While the details vary with each species, the general life cycle stages are:
===Egg===
The egg is found in the faeces, sputum, or urine of the definitive host. Depending on the species, it will either be non-embryonated (immature) or embryonated (ready to hatch). The eggs of all trematodes (except schistosomes) are operculated. Some eggs are eaten by the intermediate host (snail) or they are hatched in their habitat (water).

===Miracidium ===

Miracidia hatch from eggs either in the environment or in the intermediate host. They do not have a mouth; therefore they cannot eat and need to find a host quickly if they hatch in the environment. Energy is needed to develop into a sporocyst. The first intermediate host can differ for different trematodes.

===Sporocyst===
Sporocysts are elongated sacs that produce either more sporocysts or rediae. This is where larvae can develop.
- Mother sporocyst: These have loose plates (cilia) and migrate to gonads.
- Daughter sporocyst: These are an asexual production of cercariae; they absorb nutrients while having no mouth.

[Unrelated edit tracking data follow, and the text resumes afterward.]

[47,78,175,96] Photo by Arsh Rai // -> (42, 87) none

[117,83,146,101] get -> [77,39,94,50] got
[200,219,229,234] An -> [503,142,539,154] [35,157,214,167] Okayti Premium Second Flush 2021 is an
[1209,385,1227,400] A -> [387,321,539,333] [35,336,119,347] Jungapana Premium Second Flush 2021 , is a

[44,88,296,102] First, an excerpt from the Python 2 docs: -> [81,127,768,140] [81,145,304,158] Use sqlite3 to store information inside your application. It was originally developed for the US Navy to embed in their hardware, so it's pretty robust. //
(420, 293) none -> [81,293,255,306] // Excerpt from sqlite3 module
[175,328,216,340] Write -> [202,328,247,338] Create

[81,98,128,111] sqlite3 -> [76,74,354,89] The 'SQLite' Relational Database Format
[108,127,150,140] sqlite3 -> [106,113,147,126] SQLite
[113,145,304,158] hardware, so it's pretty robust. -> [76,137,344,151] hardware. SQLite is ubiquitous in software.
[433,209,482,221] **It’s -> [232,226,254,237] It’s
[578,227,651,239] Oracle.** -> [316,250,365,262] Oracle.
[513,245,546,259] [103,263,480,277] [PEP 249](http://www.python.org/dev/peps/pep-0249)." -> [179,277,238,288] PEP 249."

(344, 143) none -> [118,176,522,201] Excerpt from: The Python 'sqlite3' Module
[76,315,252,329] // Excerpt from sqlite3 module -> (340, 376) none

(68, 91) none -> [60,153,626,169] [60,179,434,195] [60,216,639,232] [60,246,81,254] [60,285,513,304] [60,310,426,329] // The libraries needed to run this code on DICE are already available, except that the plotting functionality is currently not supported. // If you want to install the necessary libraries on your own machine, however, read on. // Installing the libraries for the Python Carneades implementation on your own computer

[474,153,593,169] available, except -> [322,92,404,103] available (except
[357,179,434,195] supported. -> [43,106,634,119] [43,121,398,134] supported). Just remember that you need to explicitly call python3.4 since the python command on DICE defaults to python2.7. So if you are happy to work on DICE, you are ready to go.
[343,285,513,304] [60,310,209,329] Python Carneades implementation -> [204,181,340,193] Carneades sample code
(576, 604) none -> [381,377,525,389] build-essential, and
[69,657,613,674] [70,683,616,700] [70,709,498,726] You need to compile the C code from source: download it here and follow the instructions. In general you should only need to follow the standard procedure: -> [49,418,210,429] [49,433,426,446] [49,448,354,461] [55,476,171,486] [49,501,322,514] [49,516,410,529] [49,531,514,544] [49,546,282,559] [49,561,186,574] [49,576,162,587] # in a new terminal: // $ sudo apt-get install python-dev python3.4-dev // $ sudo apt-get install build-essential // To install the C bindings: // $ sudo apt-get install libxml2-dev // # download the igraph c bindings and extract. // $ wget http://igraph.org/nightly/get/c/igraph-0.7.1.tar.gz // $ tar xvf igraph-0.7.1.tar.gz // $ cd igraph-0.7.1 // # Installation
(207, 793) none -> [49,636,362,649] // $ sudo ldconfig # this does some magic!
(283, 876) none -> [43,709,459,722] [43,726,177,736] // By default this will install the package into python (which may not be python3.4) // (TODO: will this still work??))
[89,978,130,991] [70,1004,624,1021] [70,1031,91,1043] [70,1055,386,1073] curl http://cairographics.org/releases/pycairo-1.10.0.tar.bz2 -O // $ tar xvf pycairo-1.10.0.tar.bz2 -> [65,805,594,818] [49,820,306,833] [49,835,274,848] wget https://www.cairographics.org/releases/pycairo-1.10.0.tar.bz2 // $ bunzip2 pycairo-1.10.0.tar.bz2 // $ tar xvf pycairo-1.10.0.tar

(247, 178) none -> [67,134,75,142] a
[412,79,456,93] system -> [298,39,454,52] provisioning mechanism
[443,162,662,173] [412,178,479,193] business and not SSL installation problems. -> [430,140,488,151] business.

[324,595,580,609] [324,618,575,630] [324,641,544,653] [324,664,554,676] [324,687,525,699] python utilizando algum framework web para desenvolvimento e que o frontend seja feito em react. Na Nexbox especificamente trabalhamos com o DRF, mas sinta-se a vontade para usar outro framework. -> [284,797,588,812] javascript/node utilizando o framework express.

===Redia (plural: rediae)===
After the sporocyst the larva forms. The first development from it forms the redia. They have a mouth which allows them to have an advantage to their competitors because they can just consume them and will either produce more rediae or start to form cercariae.

====Parasite competition in snail hosts====
Co-infections of different parasite species within the same host could occur and cause competition between the rediae and sporocysts. Not all trematode species have a redia stage; some may just have a sporocyst stage depending on the life cycle. The rediae are dominant over sporocysts because they have mouths and are able to either eat their competitors' food or their competitors.

===Cercaria (plural: cercariae)===

The larval form of the parasite develops within the germinal cells of the sporocyst or redia. A cercaria has a tapering head with large penetration glands. It may or may not have a long swimming "tail", depending on the species. The motile cercaria finds and settles in a host where it will become either an adult, a mesocercaria, or a metacercaria, according to species.

- Mesocercaria: They are involved in an encysted stage either on vegetation or in a host tissue on the second intermediate host. They have a hard shell and are also involved in the trophic transmission. This is where the parasite is able to infect the definitive host because it consumes the second intermediate host that has metacercariae on/in it.

- Metacercaria: A cercaria encysted and resting. They are only involved when there are three intermediate host life cycles.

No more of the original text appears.